Belgian Biodiversity Platform / Biodiversity & nature conservation; science-policy and science-society interfacing; research programming; horizon scanning; science communication and outreach; stakeholder engagement; conservation science

La traduction de ce témoignage a été générée automatiquement par un programme. Merci d’excuser les éventuelles erreurs.

  • Principales préoccupations : De nos jours, une grande attention est accordée à l’adaptation au changement climatique et à l’atténuation de ses effets. C’est une bonne chose, bien sûr, mais bien trop souvent, les liens entre le changement climatique et la biodiversité sont oubliés (c’est-à-dire les impacts du changement climatique sur la biodiversité, et la biodiversité joue également un rôle dans l’adaptation au changement climatique et son atténuation). La perte de biodiversité devrait recevoir une attention égale dans l’agenda politique, et son rôle dans la réalisation de TOUS les objectifs de développement durable devrait être largement reconnu. Les scientifiques, les décideurs et les praticiens souffrent encore d’une  » pensée cloisonnée « , alors que la biodiversité devrait être au cœur du courant dominant du développement.

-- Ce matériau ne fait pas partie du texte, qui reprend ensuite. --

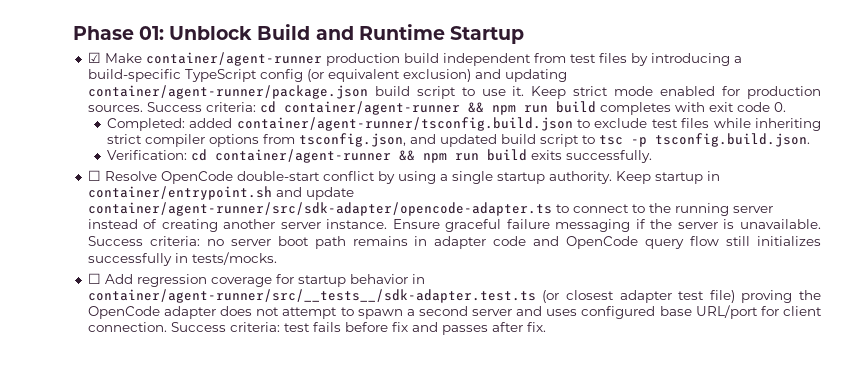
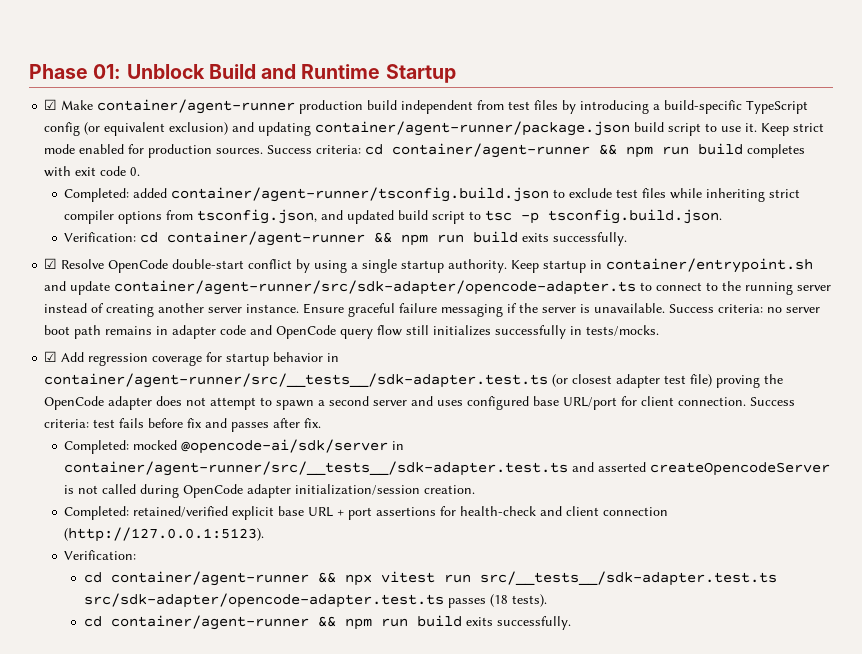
- ☐ Resolve OpenCode double-start conflict by using a single startup authority.
+ ☑ Resolve OpenCode double-start conflict by using a single startup authority.
- ☐ Add regression coverage for startup behavior in container/agent-runner/src/__tests__/sdk-adapter.test.ts (or closest adapter test file) proving the OpenCode adapter does not attempt to spawn a second server and uses configured base URL/port for client connection.
+ ☑ Add regression coverage for startup behavior in container/agent-runner/src/__tests__/sdk-adapter.test.ts (or closest adapter test file) proving the OpenCode adapter does not attempt to spawn a second server and uses configured base URL/port for client connection.
+ Completed: mocked @opencode-ai/sdk/server in container/agent-runner/src/__tests__/sdk-adapter.test.ts and asserted createOpencodeServer is not called during OpenCode adapter initialization/session creation.
+ Completed: retained/verified explicit base URL + port assertions for health-check and client connection (http://127.0.0.1:5123).
+ Verification:
+ cd container/agent-runner && npx vitest run src/__tests__/sdk-adapter.test.ts src/sdk-adapter/opencode-adapter.test.ts passes (18 tests).
+ cd container/agent-runner && npm run build exits successfully.

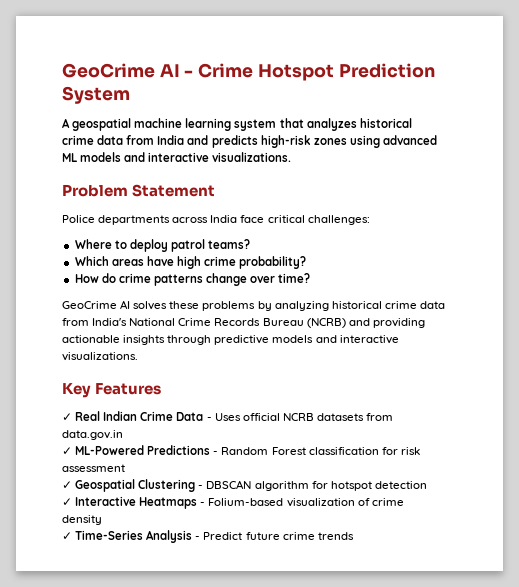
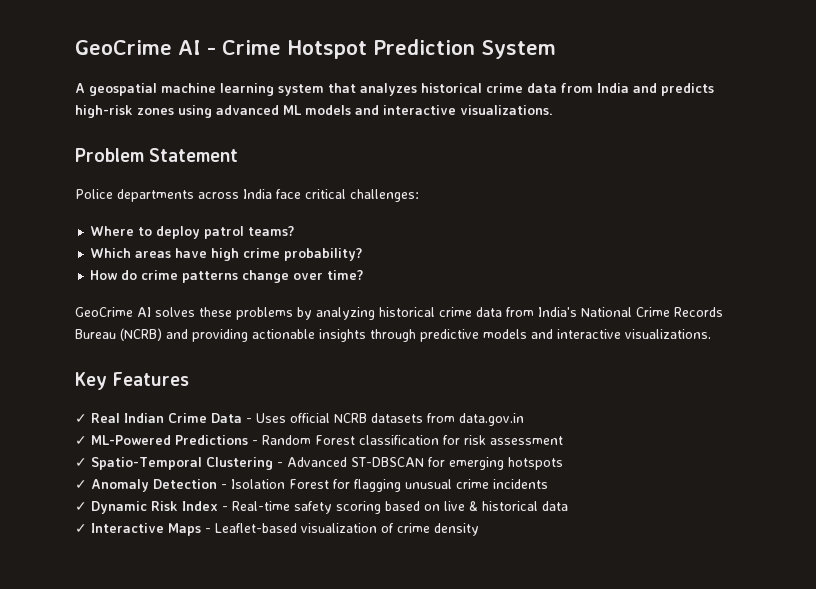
- ✓ Geospatial Clustering - DBSCAN algorithm for hotspot detection
+ ✓ Spatio-Temporal Clustering - Advanced ST-DBSCAN for emerging hotspots
+ ✓ Anomaly Detection - Isolation Forest for flagging unusual crime incidents
+ ✓ Dynamic Risk Index - Real-time safety scoring based on live & historical data
- ✓ Interactive Heatmaps - Folium-based visualization of crime density
+ ✓ Interactive Maps - Leaflet-based visualization of crime density
- ✓ Time-Series Analysis - Predict future crime trends

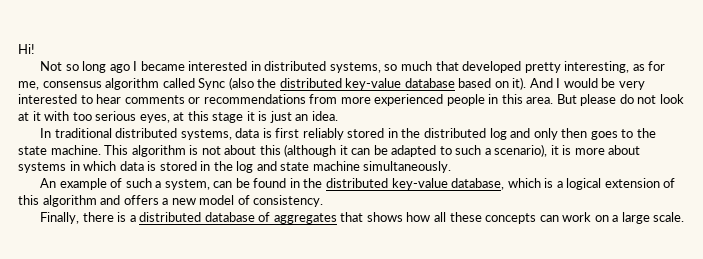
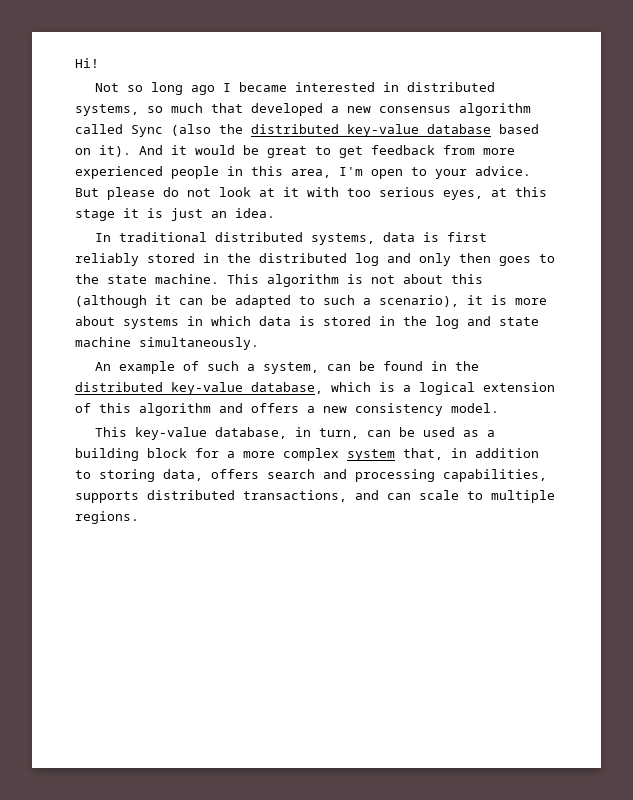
- Not so long ago I became interested in distributed systems, so much that developed pretty interesting, as for me, consensus algorithm called Sync (also the distributed key-value database based on it).
+ Not so long ago I became interested in distributed systems, so much that developed a new consensus algorithm called Sync (also the distributed key-value database based on it).
- And I would be very interested to hear comments or recommendations from more experienced people in this area.
+ And it would be great to get feedback from more experienced people in this area, I'm open to your advice.
- An example of such a system, can be found in the distributed key-value database, which is a logical extension of this algorithm and offers a new model of consistency.
- Finally, there is a distributed database of aggregates that shows how all these concepts can work on a large scale.
+ An example of such a system, can be found in the distributed key-value database, which is a logical extension of this algorithm and offers a new consistency model.
+ This key-value database, in turn, can be used as a building block for a more complex system that, in addition to storing data, offers search and processing capabilities, supports distributed transactions, and can scale to multiple regions.

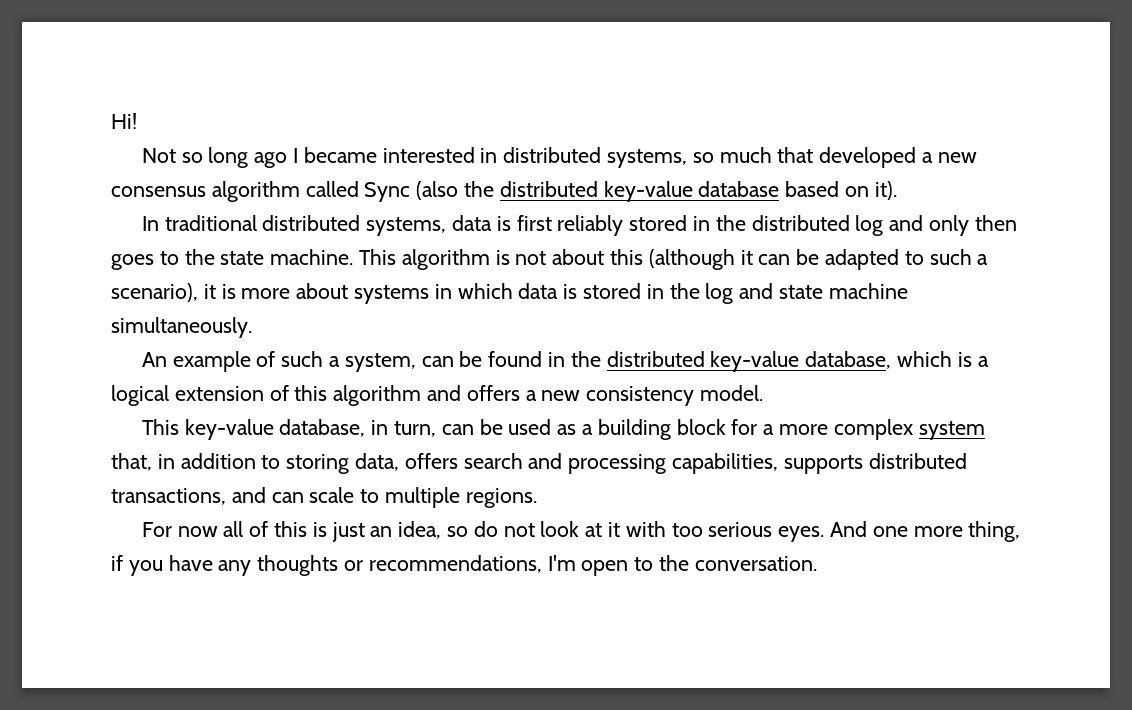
- And it would be great to get feedback from more experienced people in this area, I'm open to your advice. But please do not look at it with too serious eyes, at this stage it is just an idea.
+ For now all of this is just an idea, so do not look at it with too serious eyes. And one more thing, if you have any thoughts or recommendations, I'm open to the conversation.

  • Contributions quotidiennes : Dans le cadre de mes activités quotidiennes, j’essaie de faire ma part pour réduire mon empreinte écologique : Je suis végétarienne depuis l’âge de 10 ans et végétalienne depuis 5 ans. Je crois fermement que les régimes à base de plantes peuvent faire une grande différence ! Mon mari (également biologiste) et moi-même avons également fait un choix très important de ne pas avoir d’enfants, car nous pensons que la surpopulation est à la base même de tous les problèmes, y compris la surconsommation. Enfin, nous nous efforçons de ne produire aucun déchet dans notre vie quotidienne, d’acheter principalement des aliments produits biologiquement et localement et de réduire notre consommation d’électricité, d’eau et de voiture.

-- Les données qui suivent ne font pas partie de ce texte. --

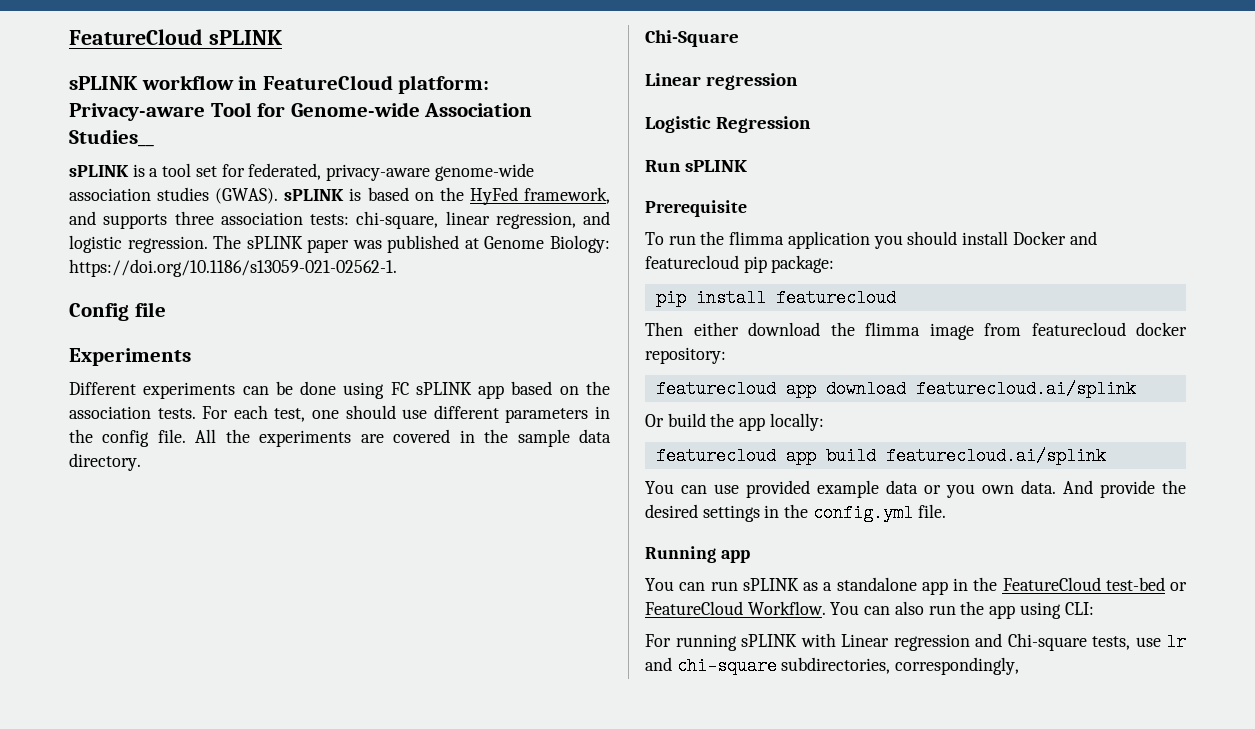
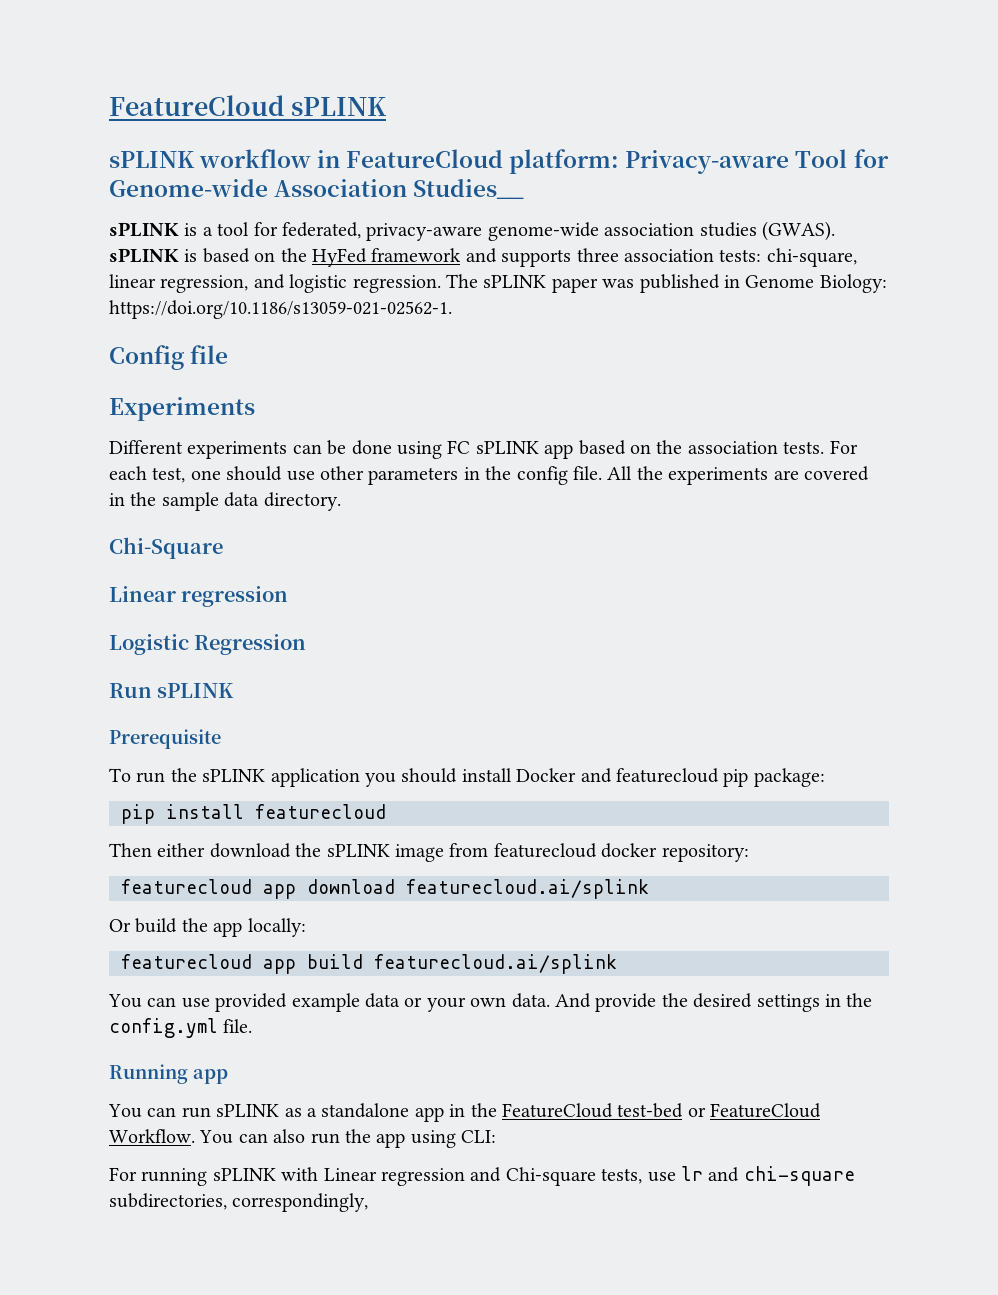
- sPLINK is a tool set for federated, privacy-aware genome-wide association studies (GWAS). sPLINK is based on the HyFed framework, and supports three association tests: chi-square, linear regression, and logistic regression.
+ sPLINK is a tool for federated, privacy-aware genome-wide association studies (GWAS). sPLINK is based on the HyFed framework and supports three association tests: chi-square, linear regression, and logistic regression.
- The sPLINK paper was published at Genome Biology: https://doi.org/10.1186/s13059-021-02562-1.
+ The sPLINK paper was published in Genome Biology: https://doi.org/10.1186/s13059-021-02562-1.
- For each test, one should use different parameters in the config file.
+ For each test, one should use other parameters in the config file.
- To run the flimma application you should install Docker and featurecloud pip package:
+ To run the sPLINK application you should install Docker and featurecloud pip package:
- Then either download the flimma image from featurecloud docker repository:
+ Then either download the sPLINK image from featurecloud docker repository:
- You can use provided example data or you own data.
+ You can use provided example data or your own data.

  • Difficultés rencontrées : Étant donné que mon mari et moi-même avons des emplois exigeants, il n’est pas toujours possible d’aller sur les marchés locaux où nous pouvons acheter des aliments produits localement qui ne sont pas emballés dans du plastique. De plus, nous devons beaucoup voyager pour ce travail, ce qui signifie prendre l’avion. Nous essayons de compenser à l’aide des systèmes de compensation carbone existants, mais, essentiellement, nous voyageons trop. Nous avons aussi du mal à renoncer à nos voyages/vacances annuels, souvent vers une destination lointaine.

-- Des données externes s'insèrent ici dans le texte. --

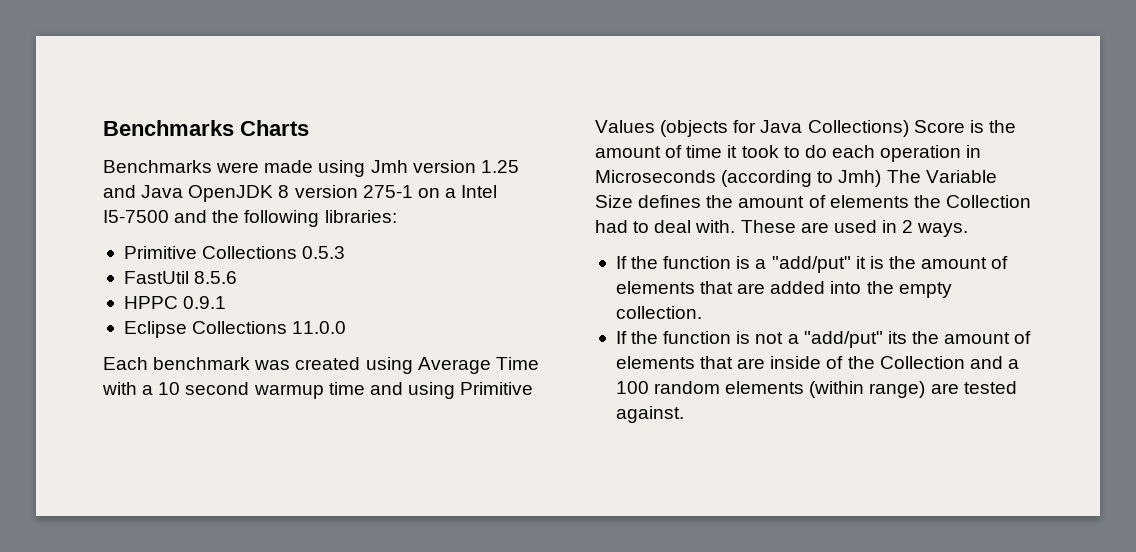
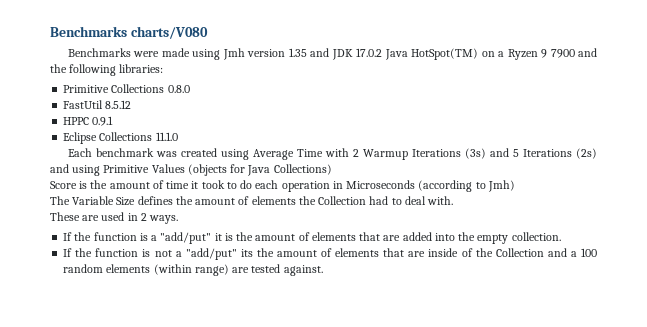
- Benchmarks Charts
+ Benchmarks charts/V080
- Benchmarks were made using Jmh version 1.25 and Java OpenJDK 8 version 275-1 on a Intel I5-7500 and the following libraries:
+ Benchmarks were made using Jmh version 1.35 and JDK 17.0.2 Java HotSpot(TM) on a Ryzen 9 7900 and the following libraries:
- Primitive Collections 0.5.3
+ Primitive Collections 0.8.0
- FastUtil 8.5.6
+ FastUtil 8.5.12
- Eclipse Collections 11.0.0
+ Eclipse Collections 11.1.0
- Each benchmark was created using Average Time with a 10 second warmup time and using Primitive Values (objects for Java Collections) Score is the amount of time it took to do each operation in Microseconds (according to Jmh) The Variable Size defines the amount of elements the Collection had to deal with. These are used in 2 ways.
+ Each benchmark was created using Average Time with 2 Warmup Iterations (3s) and 5 Iterations (2s) and using Primitive Values (objects for Java Collections)
+ Score is the amount of time it took to do each operation in Microseconds (according to Jmh)
+ The Variable Size defines the amount of elements the Collection had to deal with.
+ These are used in 2 ways.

  • Changements clés nécessaires : Un changement de comportement est nécessaire au niveau de la société, principalement en ce qui concerne la planification familiale, l’alimentation et les habitudes de consommation. Au niveau politique, il est nécessaire d’investir davantage dans des mesures d’incitation pour inciter les citoyens/entreprises à opérer le changement et dans les technologies vertes. Les subventions nuisibles devraient être éliminées progressivement (en particulier dans le secteur agricole).